How To Add Big And Balanced Muscular Development To Your Biceps and Triceps

Leroy Colbert, Sergio Olivia, Larry Scott and Robby Robinson are a few of the all-time great bodybuilders known for their tremendous arms. While the particular details of their arms varied, all of these bodybuilding greats shared one common feature – symmetry! Not only did they have comparative balance between their biceps and triceps, these bodybuilders also exhibited symmetrical development within these muscle areas.

Unfortunately, many beginning bodybuilders think that bulging biceps alone are the secret to impressive arms. But experienced bodybuilders know too well the drawbacks of an unbalanced physique. When a competitive bodybuilder steps on stage he or she knows that a lagging body part can mean the difference between victory and defeat. Even if you're not a competitive bodybuilder, unbalanced muscular development will detract from your appearance and overall strength.

Add Size And Symmetry To Your Biceps

Although the biceps appear as a single muscle mass on your upper arm, your biceps consist of long and short "heads" anatomically referenced as the biceps brachii. The long head of the biceps is on the outer portion of the front of your upper arm. The short head of the biceps runs from your shoulder to your elbow on the inner portion of your upper arm closest to your chest. In order to ensure balanced or symmetrical development of both the long and short heads of the biceps, you must train them with equal care and frequency. Fortunately, this balanced training is easy to accomplish as it only requires you to alter your grip or hand position during certain curling exercises.

If you follow my biceps training program, you'll find that it includes EZ Bar curls, barbell curls and various cable curling movements performed with a either a cambered or straight bar attachment. When you use a narrow grip in performing these various types of curls, you'll place primary stress on the outer portion or long head of your biceps. Alternatively, if you curl the weight with your hands in the wide grip position, you'll be primarily working the inner portion or short head of your biceps. The simple trick to making sure that you train both areas of your biceps is to use the narrow and wide grip positions as you complete your various bar curls. With careful attention to balanced workouts that develop the long and short heads of your biceps, you're certain to add size and symmetry to this entire muscle area.

Add Size And Symmetry To Your Triceps

Since the triceps consist of three visually distinguishable muscles (the long, medial and lateral heads), balanced or symmetrical development of these muscles requires you to train them with exercises that work this entire muscle group. The long head of your triceps is a relatively large muscle that nearly covers the entire length of the posterior surface of your upper arm. Developing this muscle gives your triceps a full, curved and sweeping appearance during a front or rear biceps pose. Whenever I see a guy flex in response to a "make a muscle" request, the first thing I notice is not the size of his biceps. I focus instead on the bottom half of his arm which features the long head of the triceps. If this muscle is not full and rounded from elbow to shoulder it does not matter what his biceps look like and his pose is a total flop.

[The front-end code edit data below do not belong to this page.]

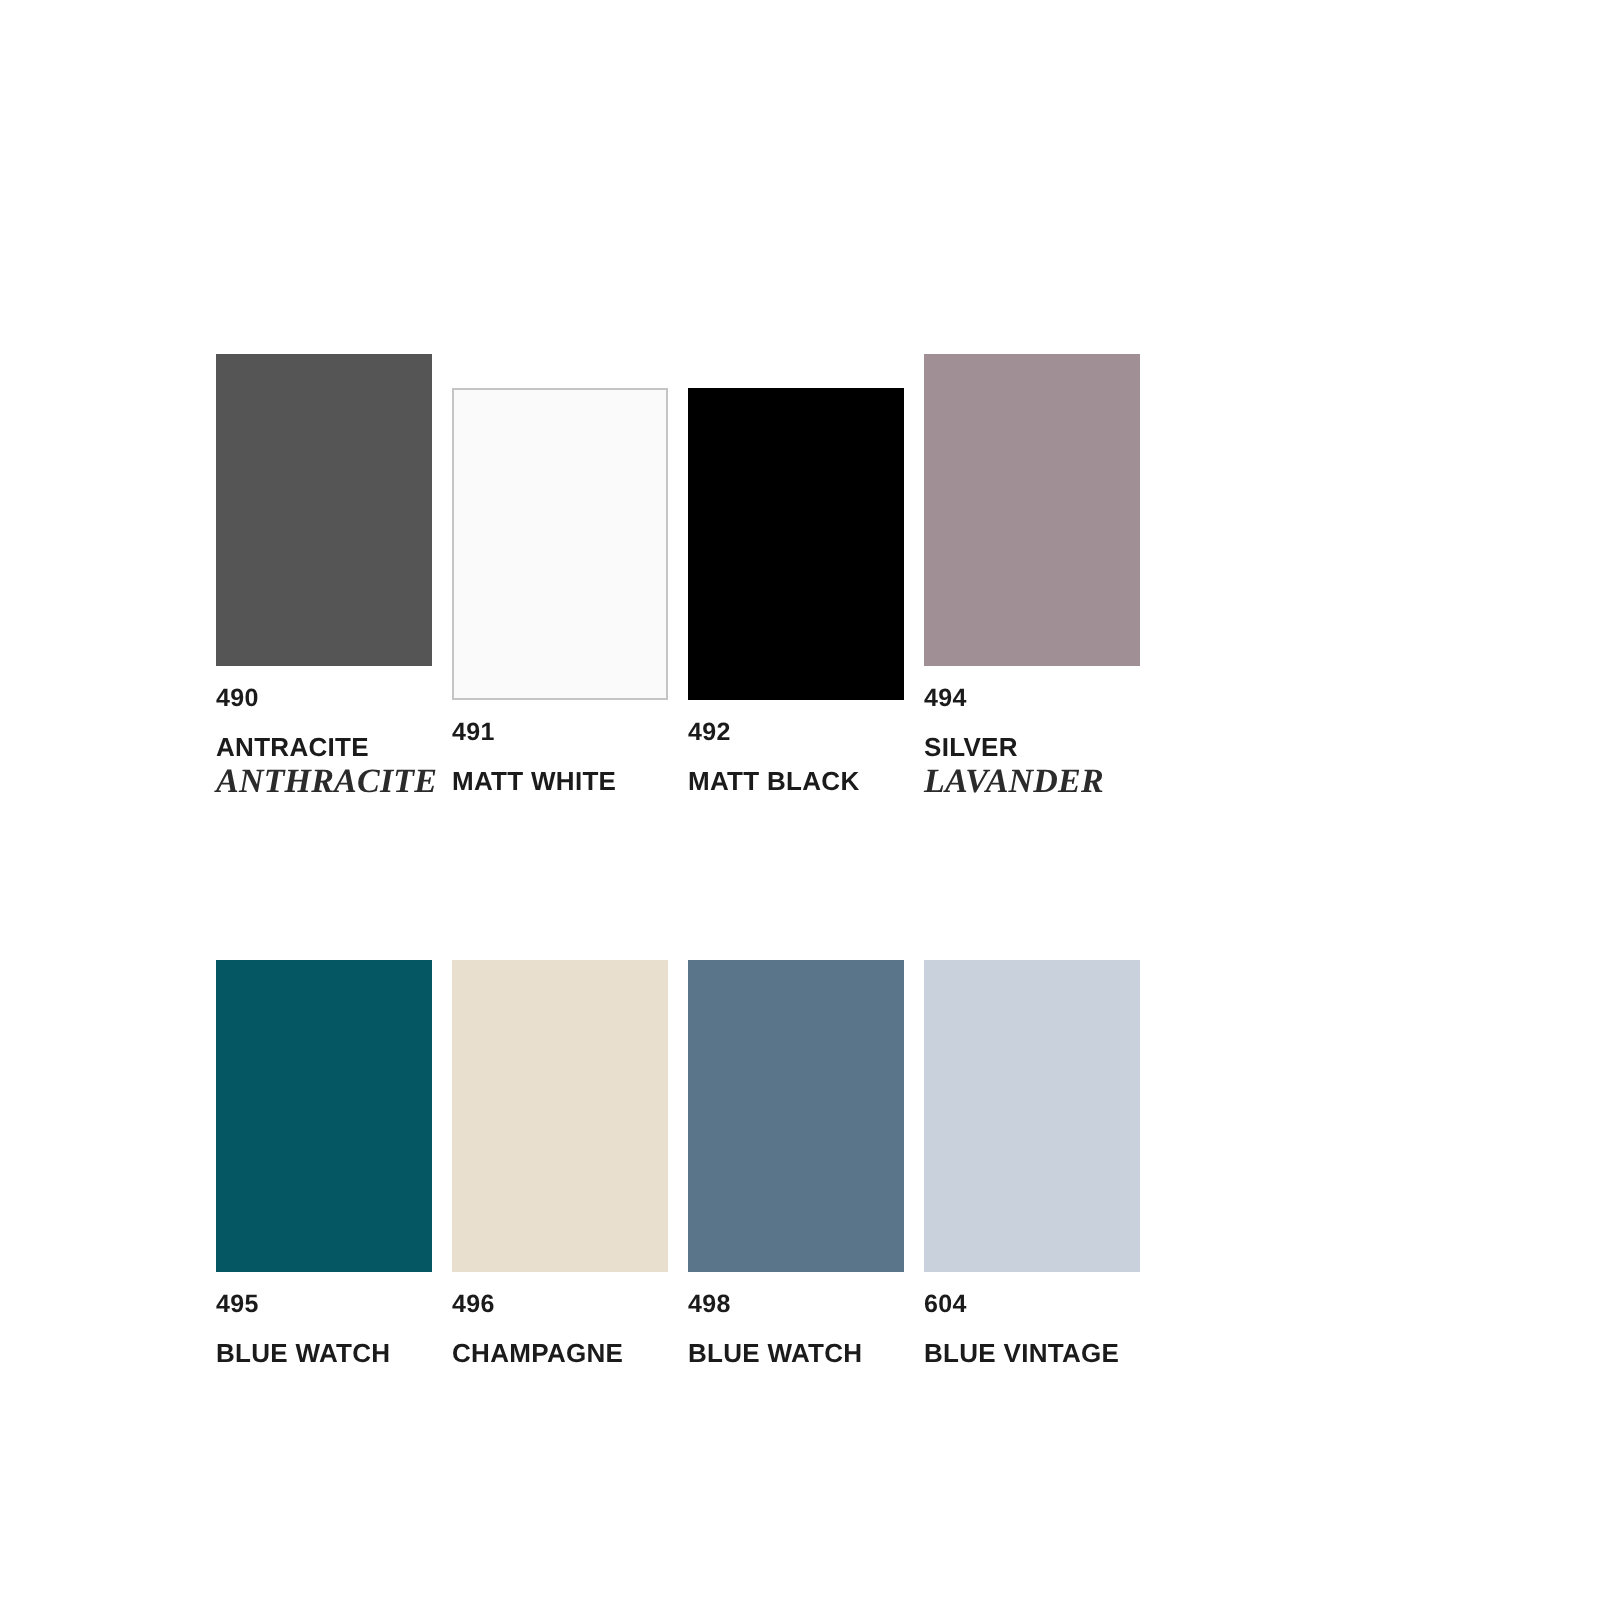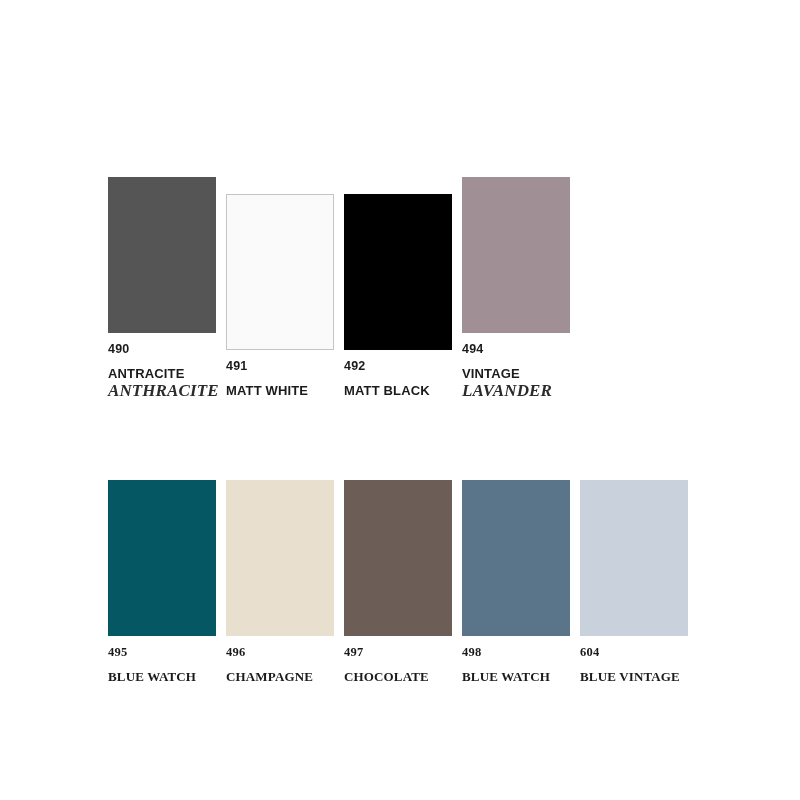--- a/index.html
+++ b/index.html
@@ -25,21 +25,20 @@
     top: 177px;
     width: 580px;
   }
   .swatch-row {
     display: flex;
     flex-direction: row;
     align-items: flex-end;
   }
   .swatch-row.row-2 {
     margin-top: 82px;
-    font-family: Liberation Serif, serif;
   }
   .swatch-cell {
     width: 108px;
     margin-right: 10px;
     position: relative;
   }
   .swatch-cell:last-child {
     margin-right: 0;
   }
   .swatch-chip {
@@ -118,21 +117,21 @@
         <div class="swatch-chip" style="background-color: rgb(0, 0, 0);"></div>
         <div class="swatch-code">492</div>
         <div class="swatch-name">MATT BLACK</div>
 
       </div>
 
 
       <div class="swatch-cell">
         <div class="swatch-chip" style="background-color: rgb(161, 143, 150);"></div>
         <div class="swatch-code">494</div>
-        <div class="swatch-name">VINTAGE</div>
+        <div class="swatch-name">SILVER</div>
         <div class="swatch-alt-name">LAVANDER</div>
       </div>
 
     </div>
 
     <div class="swatch-row row-2">
 
       <div class="swatch-cell">
         <div class="swatch-chip" style="background-color: rgb(4, 87, 99);"></div>
         <div class="swatch-code">495</div>
@@ -140,26 +139,20 @@
 
       </div>
 
       <div class="swatch-cell">
         <div class="swatch-chip" style="background-color: rgb(232, 223, 207);"></div>
         <div class="swatch-code">496</div>
         <div class="swatch-name">CHAMPAGNE</div>
 
       </div>
 
-      <div class="swatch-cell">
-        <div class="swatch-chip" style="background-color: rgb(108, 93, 86);"></div>
-        <div class="swatch-code">497</div>
-        <div class="swatch-name">CHOCOLATE</div>
-
-      </div>
 
       <div class="swatch-cell">
         <div class="swatch-chip" style="background-color: rgb(90, 117, 137);"></div>
         <div class="swatch-code">498</div>
         <div class="swatch-name">BLUE WATCH</div>
 
       </div>
 
       <div class="swatch-cell">
         <div class="swatch-chip" style="background-color: rgb(201, 209, 221);"></div>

To avoid the embarrassment of having flat or floppy triceps, make sure that you use a full range of motion in completing all of your triceps exercises. That means full contraction and extension of your arms on all of your triceps building movements. Remember, successful arm training results from using proper training technique, and training with a full range or motion is absolutely critical for building dense, curved and sweeping muscle in the long head of your triceps.

The medial triceps head is located on the lower inside portion of the back of your upper arm just above the elbow. Since the medial head adjoins the long head of the triceps near the elbow joint, developing this muscle gives also adds a full, curved and sweeping appearance to your upper arms during a front double or single biceps pose.

The medial head is a strong forearm extensor and, when fully developed, gives the triceps a thick, dense appearance when flexed or at rest. Rounding out your triceps is the lateral head which lies on the outside portion of your upper arm and joins the long head to form a thick horseshoe-shaped curve that should be visible when you fully extend or flex your triceps. Like the medial head, the lateral triceps head is also a strong forearm extensor, and proper training of both of these muscles requires that you use a full range of motion in completing all of your triceps exercises.

A balanced triceps training program must work the long, medial and lateral heads of your triceps with equal intensity. To accomplish this, your triceps workouts must include a mix of various extensor movements including Skull Crushers, dumbbell extensions, and double and single armed cable press-downs and triceps pushups. These are beginner level exercises that will ensure balanced and symmetrical development of your entire triceps muscle group. With careful attention to performing these exercises with proper training technique, you're certain to gain mass, power and symmetry in building big, muscular triceps.

Remember, unbalanced development will detract from your overall strength and appearance. To get truly powerful arms that have head-turning visual impact, you must train your biceps and triceps with equal intensity. Do this and you'll soon be on your way to building Truly Awesome Arms (TM).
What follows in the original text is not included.